■ Exercise data:
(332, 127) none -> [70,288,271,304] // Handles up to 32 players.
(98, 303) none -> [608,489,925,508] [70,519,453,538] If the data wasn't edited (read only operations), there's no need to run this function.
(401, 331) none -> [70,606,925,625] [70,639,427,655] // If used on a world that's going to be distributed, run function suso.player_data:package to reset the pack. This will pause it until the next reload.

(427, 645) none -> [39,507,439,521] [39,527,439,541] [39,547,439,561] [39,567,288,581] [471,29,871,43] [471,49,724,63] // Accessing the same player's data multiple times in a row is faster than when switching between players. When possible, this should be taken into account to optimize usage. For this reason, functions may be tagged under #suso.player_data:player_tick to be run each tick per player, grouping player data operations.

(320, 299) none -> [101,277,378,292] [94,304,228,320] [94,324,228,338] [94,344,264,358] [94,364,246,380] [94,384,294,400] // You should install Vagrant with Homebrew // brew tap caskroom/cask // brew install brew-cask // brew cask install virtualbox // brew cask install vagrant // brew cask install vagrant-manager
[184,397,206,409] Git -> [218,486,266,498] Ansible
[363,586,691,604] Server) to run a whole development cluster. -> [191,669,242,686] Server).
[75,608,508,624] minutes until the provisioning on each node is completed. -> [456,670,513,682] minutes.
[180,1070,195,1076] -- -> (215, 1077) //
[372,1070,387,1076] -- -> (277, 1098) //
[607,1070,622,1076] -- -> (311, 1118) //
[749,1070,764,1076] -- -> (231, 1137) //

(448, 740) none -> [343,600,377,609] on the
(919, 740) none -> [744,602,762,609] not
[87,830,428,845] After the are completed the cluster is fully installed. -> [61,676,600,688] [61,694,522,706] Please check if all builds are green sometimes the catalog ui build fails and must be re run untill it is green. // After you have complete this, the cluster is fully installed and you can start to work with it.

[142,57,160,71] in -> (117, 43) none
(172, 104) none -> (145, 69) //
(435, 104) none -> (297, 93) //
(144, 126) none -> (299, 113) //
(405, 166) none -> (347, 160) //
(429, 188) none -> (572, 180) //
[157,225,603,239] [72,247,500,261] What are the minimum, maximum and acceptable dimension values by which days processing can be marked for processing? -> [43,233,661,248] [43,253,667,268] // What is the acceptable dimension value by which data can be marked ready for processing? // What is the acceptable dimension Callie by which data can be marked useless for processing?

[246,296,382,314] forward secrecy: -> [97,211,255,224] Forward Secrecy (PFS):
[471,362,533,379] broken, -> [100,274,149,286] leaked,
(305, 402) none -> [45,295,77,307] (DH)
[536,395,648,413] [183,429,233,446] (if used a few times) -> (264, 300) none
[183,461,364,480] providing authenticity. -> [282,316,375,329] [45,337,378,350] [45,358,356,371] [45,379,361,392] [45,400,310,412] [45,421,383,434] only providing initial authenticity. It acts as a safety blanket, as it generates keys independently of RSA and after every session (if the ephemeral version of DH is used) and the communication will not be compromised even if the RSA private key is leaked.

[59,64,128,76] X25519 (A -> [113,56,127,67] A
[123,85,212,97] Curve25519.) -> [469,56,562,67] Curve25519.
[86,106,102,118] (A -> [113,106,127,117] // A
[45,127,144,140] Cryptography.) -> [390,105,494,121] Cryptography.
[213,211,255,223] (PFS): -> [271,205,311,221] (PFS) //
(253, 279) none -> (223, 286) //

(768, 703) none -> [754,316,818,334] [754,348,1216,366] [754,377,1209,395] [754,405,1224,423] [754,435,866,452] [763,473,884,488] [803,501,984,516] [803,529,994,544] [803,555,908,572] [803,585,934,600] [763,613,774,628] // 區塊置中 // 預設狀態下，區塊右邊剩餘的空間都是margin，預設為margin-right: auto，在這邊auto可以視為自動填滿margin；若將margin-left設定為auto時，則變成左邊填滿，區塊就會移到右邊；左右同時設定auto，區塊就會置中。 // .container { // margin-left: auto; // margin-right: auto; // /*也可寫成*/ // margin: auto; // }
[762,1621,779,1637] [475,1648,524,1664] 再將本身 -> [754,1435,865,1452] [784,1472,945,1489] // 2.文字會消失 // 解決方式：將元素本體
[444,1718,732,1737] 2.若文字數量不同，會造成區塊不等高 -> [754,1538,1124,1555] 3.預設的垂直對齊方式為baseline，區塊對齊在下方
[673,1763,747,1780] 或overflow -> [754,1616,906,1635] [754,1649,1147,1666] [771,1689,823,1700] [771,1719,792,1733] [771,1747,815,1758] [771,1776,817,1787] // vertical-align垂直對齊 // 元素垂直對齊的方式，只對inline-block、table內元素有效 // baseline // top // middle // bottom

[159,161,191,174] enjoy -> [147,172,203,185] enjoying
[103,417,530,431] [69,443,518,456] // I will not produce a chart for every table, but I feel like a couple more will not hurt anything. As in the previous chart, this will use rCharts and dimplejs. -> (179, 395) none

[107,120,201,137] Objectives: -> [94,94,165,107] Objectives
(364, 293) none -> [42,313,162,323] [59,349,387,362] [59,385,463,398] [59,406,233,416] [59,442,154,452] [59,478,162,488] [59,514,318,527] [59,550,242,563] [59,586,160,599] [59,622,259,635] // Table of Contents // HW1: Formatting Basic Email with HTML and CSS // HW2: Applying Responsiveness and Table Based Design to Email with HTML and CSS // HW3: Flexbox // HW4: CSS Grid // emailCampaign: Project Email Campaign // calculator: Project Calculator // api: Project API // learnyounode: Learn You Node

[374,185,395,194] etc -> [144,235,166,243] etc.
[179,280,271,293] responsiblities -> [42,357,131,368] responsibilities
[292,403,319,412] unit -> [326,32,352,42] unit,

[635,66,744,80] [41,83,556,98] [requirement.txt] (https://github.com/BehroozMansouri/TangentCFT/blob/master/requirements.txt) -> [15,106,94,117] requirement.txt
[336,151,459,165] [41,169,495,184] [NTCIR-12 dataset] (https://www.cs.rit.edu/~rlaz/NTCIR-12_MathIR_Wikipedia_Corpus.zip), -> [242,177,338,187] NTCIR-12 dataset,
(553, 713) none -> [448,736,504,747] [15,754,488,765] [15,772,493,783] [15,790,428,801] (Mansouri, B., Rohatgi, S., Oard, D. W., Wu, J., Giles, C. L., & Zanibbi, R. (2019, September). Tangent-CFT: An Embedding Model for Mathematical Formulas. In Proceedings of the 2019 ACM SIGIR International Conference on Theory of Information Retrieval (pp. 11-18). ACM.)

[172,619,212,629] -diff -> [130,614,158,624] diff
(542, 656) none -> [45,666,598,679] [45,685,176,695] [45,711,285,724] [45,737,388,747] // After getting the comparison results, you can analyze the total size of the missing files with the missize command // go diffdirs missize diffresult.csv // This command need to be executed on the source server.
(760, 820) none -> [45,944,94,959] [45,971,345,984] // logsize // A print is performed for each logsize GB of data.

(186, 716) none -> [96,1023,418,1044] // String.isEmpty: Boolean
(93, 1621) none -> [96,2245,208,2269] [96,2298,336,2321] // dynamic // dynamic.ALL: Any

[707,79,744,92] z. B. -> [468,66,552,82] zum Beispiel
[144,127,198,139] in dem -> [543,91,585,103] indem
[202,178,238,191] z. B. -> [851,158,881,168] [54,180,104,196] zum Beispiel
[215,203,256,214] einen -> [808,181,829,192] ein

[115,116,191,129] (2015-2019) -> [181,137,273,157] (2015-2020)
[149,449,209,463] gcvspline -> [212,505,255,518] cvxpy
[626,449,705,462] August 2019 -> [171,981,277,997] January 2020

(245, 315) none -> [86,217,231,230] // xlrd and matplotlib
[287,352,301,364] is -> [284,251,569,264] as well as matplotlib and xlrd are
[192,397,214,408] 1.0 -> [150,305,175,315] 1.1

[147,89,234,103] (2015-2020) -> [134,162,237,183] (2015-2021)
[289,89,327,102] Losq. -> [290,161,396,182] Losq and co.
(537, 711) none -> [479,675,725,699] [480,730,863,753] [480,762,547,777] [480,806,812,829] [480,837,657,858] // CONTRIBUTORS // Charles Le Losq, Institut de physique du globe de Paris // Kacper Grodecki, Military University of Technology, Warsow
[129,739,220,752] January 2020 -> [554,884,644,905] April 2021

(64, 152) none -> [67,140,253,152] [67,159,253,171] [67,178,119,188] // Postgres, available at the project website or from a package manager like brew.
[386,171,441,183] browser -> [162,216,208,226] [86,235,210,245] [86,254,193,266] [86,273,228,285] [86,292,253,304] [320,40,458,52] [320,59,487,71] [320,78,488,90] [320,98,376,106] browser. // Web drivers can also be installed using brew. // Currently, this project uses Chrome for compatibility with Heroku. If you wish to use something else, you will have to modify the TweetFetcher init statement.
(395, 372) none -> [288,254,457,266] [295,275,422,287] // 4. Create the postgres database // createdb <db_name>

■ Task to complete: Beginning at the line above with "[292,403,319,412] unit ->" and finishing at the line with "(760, 820) none", return each line exactly and return nothing else.

■ Task answer:
[292,403,319,412] unit -> [326,32,352,42] unit,

[635,66,744,80] [41,83,556,98] [requirement.txt] (https://github.com/BehroozMansouri/TangentCFT/blob/master/requirements.txt) -> [15,106,94,117] requirement.txt
[336,151,459,165] [41,169,495,184] [NTCIR-12 dataset] (https://www.cs.rit.edu/~rlaz/NTCIR-12_MathIR_Wikipedia_Corpus.zip), -> [242,177,338,187] NTCIR-12 dataset,
(553, 713) none -> [448,736,504,747] [15,754,488,765] [15,772,493,783] [15,790,428,801] (Mansouri, B., Rohatgi, S., Oard, D. W., Wu, J., Giles, C. L., & Zanibbi, R. (2019, September). Tangent-CFT: An Embedding Model for Mathematical Formulas. In Proceedings of the 2019 ACM SIGIR International Conference on Theory of Information Retrieval (pp. 11-18). ACM.)

[172,619,212,629] -diff -> [130,614,158,624] diff
(542, 656) none -> [45,666,598,679] [45,685,176,695] [45,711,285,724] [45,737,388,747] // After getting the comparison results, you can analyze the total size of the missing files with the missize command // go diffdirs missize diffresult.csv // This command need to be executed on the source server.
(760, 820) none -> [45,944,94,959] [45,971,345,984] // logsize // A print is performed for each logsize GB of data.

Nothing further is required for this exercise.